On the basis of an analysis of the biomechanical properties of the cornea, we firstly explained why common manual and robotic trephines [9] are unable to accurately control the depth of corneal trephination. As ultrasonic vibration cutting has the advantages of high precision and little trauma, while being widely used in micro-cutting, we propose a method of ultrasound-assisted corneal trephination in this paper. It is an extension of research from our previous study and aims to solve the problem of uncontrollable corneal trephination depth in the research on robot-assisted corneal transplantation surgery [34]. Due to the discontinuous cutting pressure and locally concentrated ultrasonic energy, it is easier for the ultrasound-assisted end effector to reach the cutting threshold of corneal tissue, and the cornea is able to be trephined accurately with minimal deformation. On the basis of the overall design of the system architecture diagram, we first developed and manufactured an ultrasound-assisted end effector. In order to drive the end effector to perform specific corneal trephination operations, we designed a corresponding mechanic system and its human–machine interaction interface. Based on surgical requirements, we proposed a preliminary exploration of human–machine cooperative experimental procedures. According to the procedures, we performed several verification experiments on grape models and porcine eyeballs in vitro. The research results show the following: (1) the proposed system can realize the automatic and high-accuracy control of corneal trephination operations through human–machine interaction; (2) ultrasound-assisted trephination can not only reduce the cutting force during operation, but also effectively improve the closing degree between the movement displacement of the tool and the trephining depth of the cornea; and (3) ultrasonic-assisted trephination showed a more regular and less fluctuating shape of the cut edge, with the edge of the corneal slice being damaged to a lesser degree.

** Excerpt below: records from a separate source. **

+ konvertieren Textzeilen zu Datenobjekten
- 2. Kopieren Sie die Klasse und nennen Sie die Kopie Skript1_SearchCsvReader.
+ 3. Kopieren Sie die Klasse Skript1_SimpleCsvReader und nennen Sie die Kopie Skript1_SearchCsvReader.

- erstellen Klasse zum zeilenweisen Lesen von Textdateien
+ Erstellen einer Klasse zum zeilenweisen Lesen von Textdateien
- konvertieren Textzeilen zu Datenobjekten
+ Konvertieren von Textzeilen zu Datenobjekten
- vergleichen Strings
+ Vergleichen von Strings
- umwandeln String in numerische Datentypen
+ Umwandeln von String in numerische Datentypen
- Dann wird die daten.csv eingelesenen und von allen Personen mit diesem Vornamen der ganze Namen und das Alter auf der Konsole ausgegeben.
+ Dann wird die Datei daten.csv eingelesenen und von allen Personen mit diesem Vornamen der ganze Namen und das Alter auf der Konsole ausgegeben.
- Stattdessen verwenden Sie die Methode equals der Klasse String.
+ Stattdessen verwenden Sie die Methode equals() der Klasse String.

The preliminary experiments show that ultrasound-assisted corneal trephination is feasible. In future research, on the one hand we will continue to optimize ultrasonic vibration parameters to improve trephination quality; on the other hand we will improve the robot configuration to be more suitable for clinical operation.

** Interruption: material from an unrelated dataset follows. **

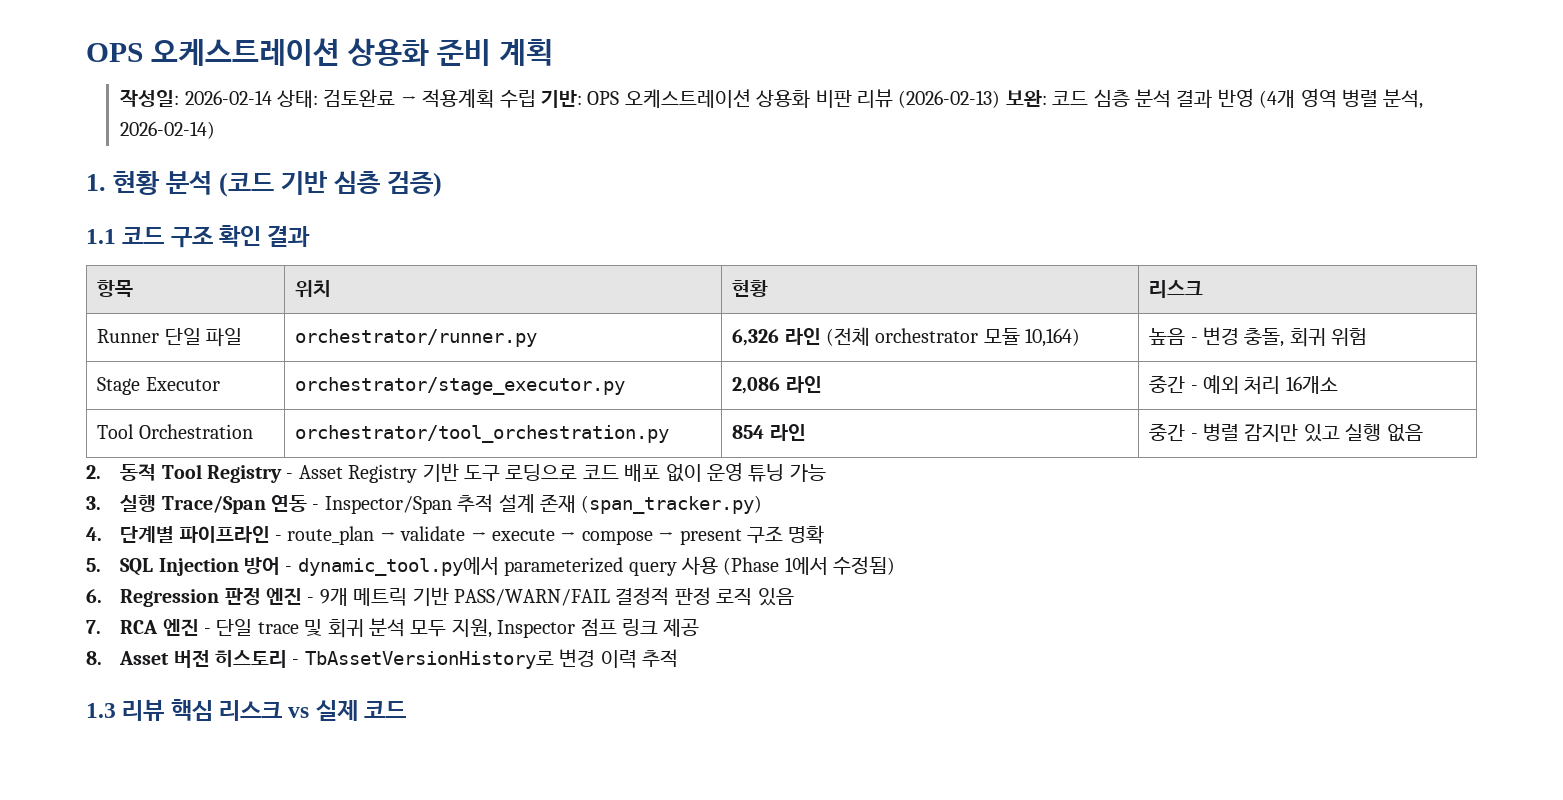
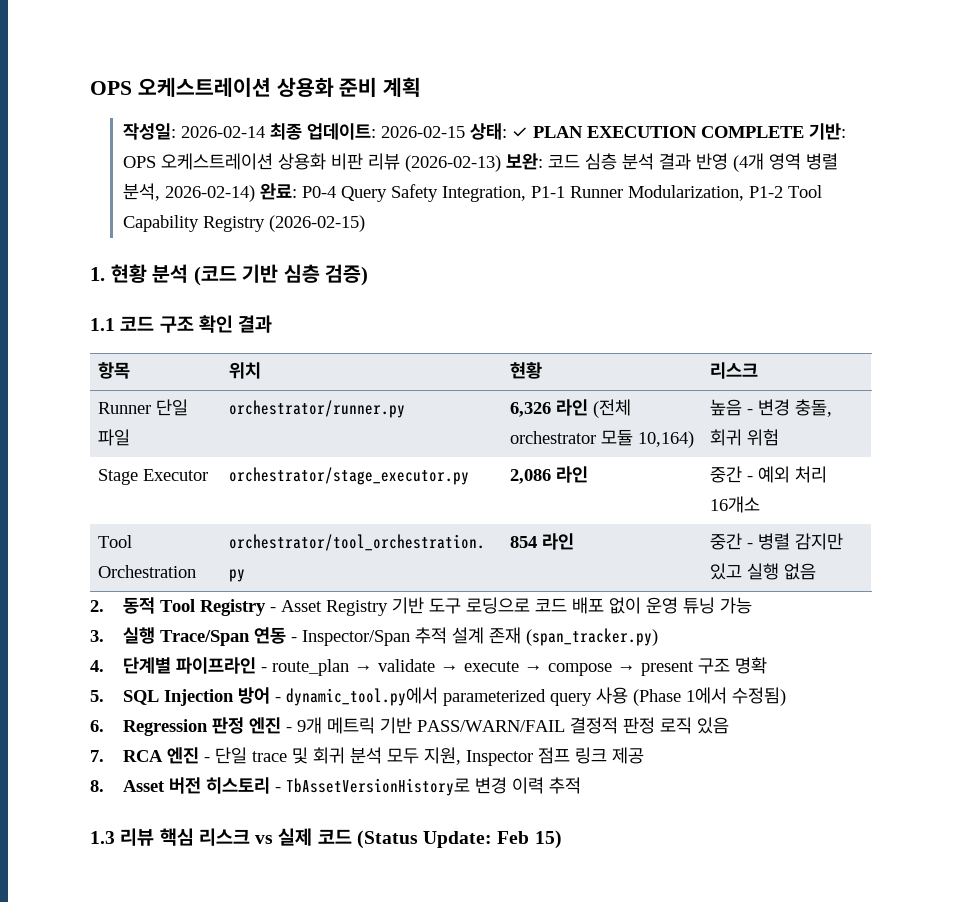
- 작성일: 2026-02-14 상태: 검토완료 → 적용계획 수립 기반: OPS 오케스트레이션 상용화 비판 리뷰 (2026-02-13) 보완: 코드 심층 분석 결과 반영 (4개 영역 병렬 분석, 2026-02-14)
+ 작성일: 2026-02-14 최종 업데이트: 2026-02-15 상태: ✓ PLAN EXECUTION COMPLETE 기반: OPS 오케스트레이션 상용화 비판 리뷰 (2026-02-13) 보완: 코드 심층 분석 결과 반영 (4개 영역 병렬 분석, 2026-02-14) 완료: P0-4 Query Safety Integration, P1-1 Runner Modularization, P1-2 Tool Capability Registry (2026-02-15)
- 1.3 리뷰 핵심 리스크 vs 실제 코드
+ 1.3 리뷰 핵심 리스크 vs 실제 코드 (Status Update: Feb 15)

8. Limitations of the Study

In the first stage of the human–machine cooperative experimental procedures, the doctor needed to use the XY micro-displacement platform below the eyeball bracket shown in Figure 10a to locate the center of the eyeball. In reality, this is very difficult. How to locate the center of the eyeball precisely and efficiently is a problem to be solved urgently in the future, and image-aided location may be a solution. In addition, the system design looks similar to industrial equipment, which should be improved to be suitable for clinic use. Finally, trephination effectively assisted by ultrasound needs to be analyzed with different parameters of ultrasonic vibration in the future.